Sich einrichten. Die Wohnberatung des Deutschen Werkbundes

 

Die alte Werkbund-Frage Wie wohnen? stellte sich angesichts der herrschenden Wohnungsnot nach 1945 neu. Der Werkbund sah hier eine Chance, seine bereits in den 20er Jahren entwickelten Maximen für eine moderne Wohnkultur durchzusetzen. Ein Novum waren die Wohnberatungsstellen.

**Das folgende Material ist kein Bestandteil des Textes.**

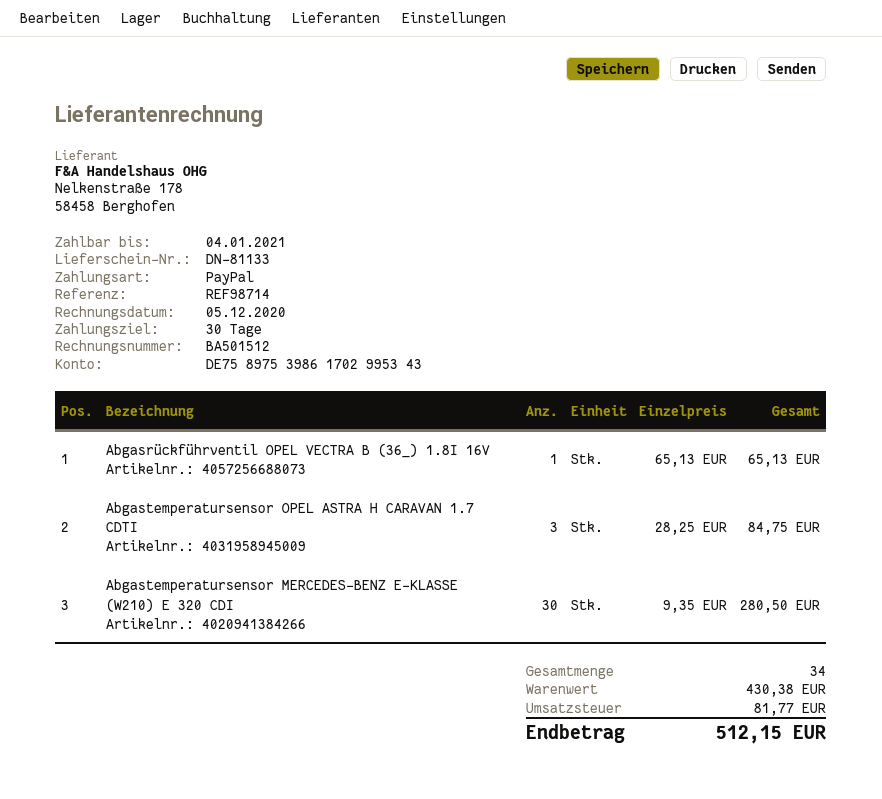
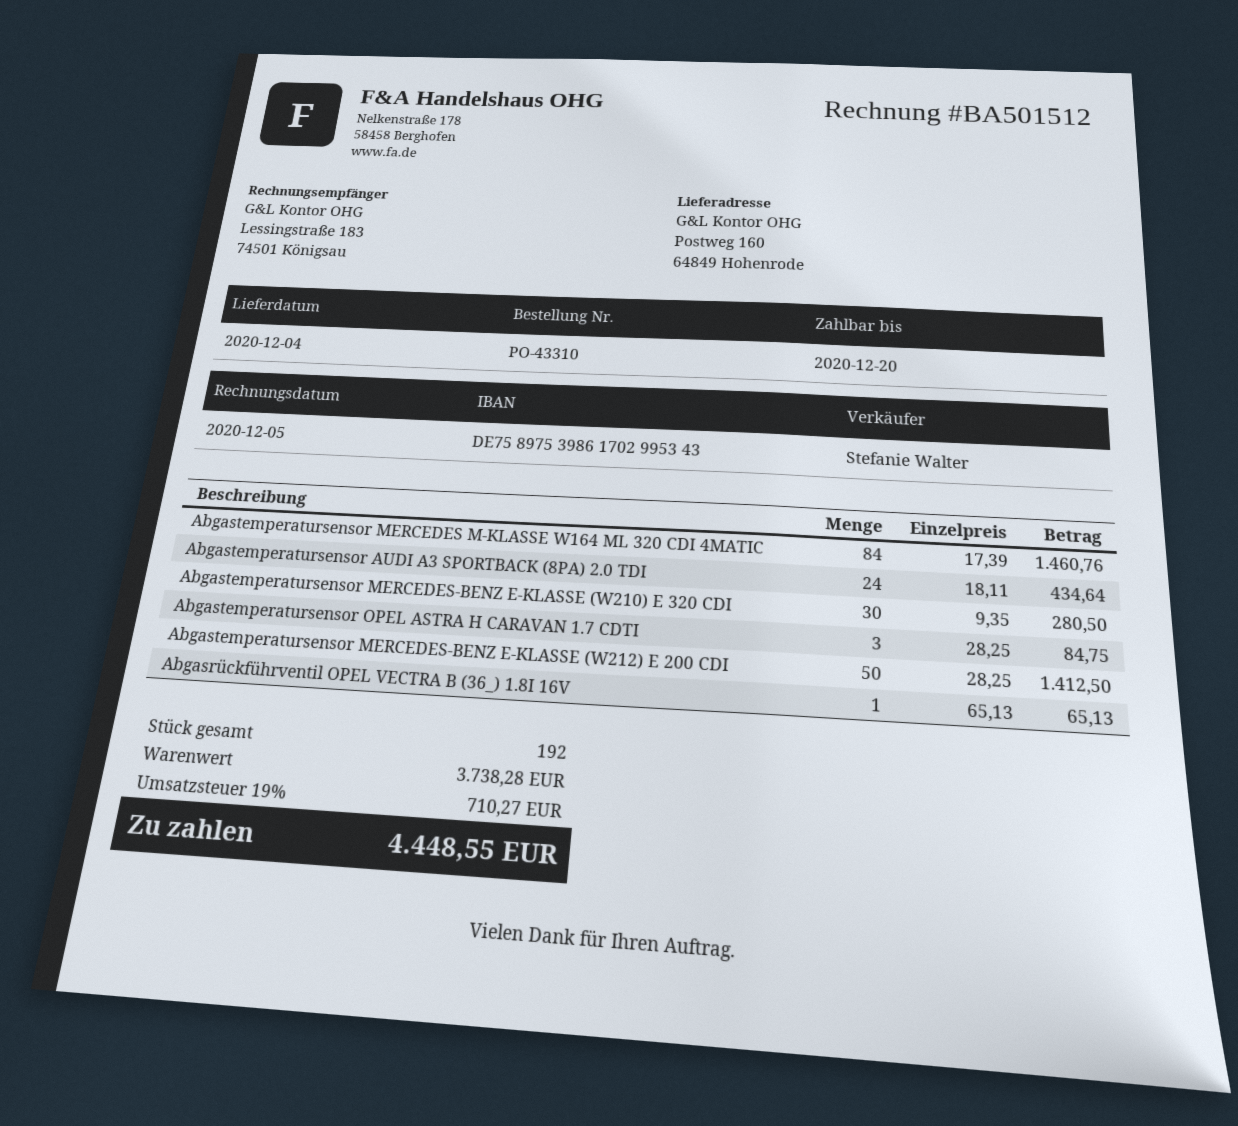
due date: 2021-01-04 -> 2020-12-20
Abgastemperatursensor MERCEDES M-KLASSE W164 ML 320 CDI 4MATIC: none -> 84 x 17.39 = 1460.76
Abgastemperatursensor AUDI A3 SPORTBACK (8PA) 2.0 TDI: none -> 24 x 18.11 = 434.64
Abgastemperatursensor MERCEDES-BENZ E-KLASSE (W212) E 200 CDI: none -> 50 x 28.25 = 1412.50
total quantity: 34 -> 192
subtotal: 430.38 -> 3738.28
tax: 81.77 -> 710.27
total: 512.15 -> 4448.55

Hier konnte der interessierte Besucher mit professioneller Hilfe Grundrisslösungen erarbeiten. Zu sehen gab es Material vom Tapetenmuster bis zum Teeservice, vorbildliche Interieurs und Ausstellungen zur Guten Form. Die Feinde, gegen die der Werkbund zu Felde zog, hießen Chippendale und Gelsenkirchener Barock, Nierentisch und Tütenlampe. „Funktion statt Repräsentation“ war der Schlachtruf. Die Musterwohnungen des Berliner Hansaviertels waren in den 50er Jahren das wohl bedeutendste Schaufenster für das vom Werkbund propagierte zeitgemäße Wohnen mit einfachem und zweckmäßigem Mobiliar.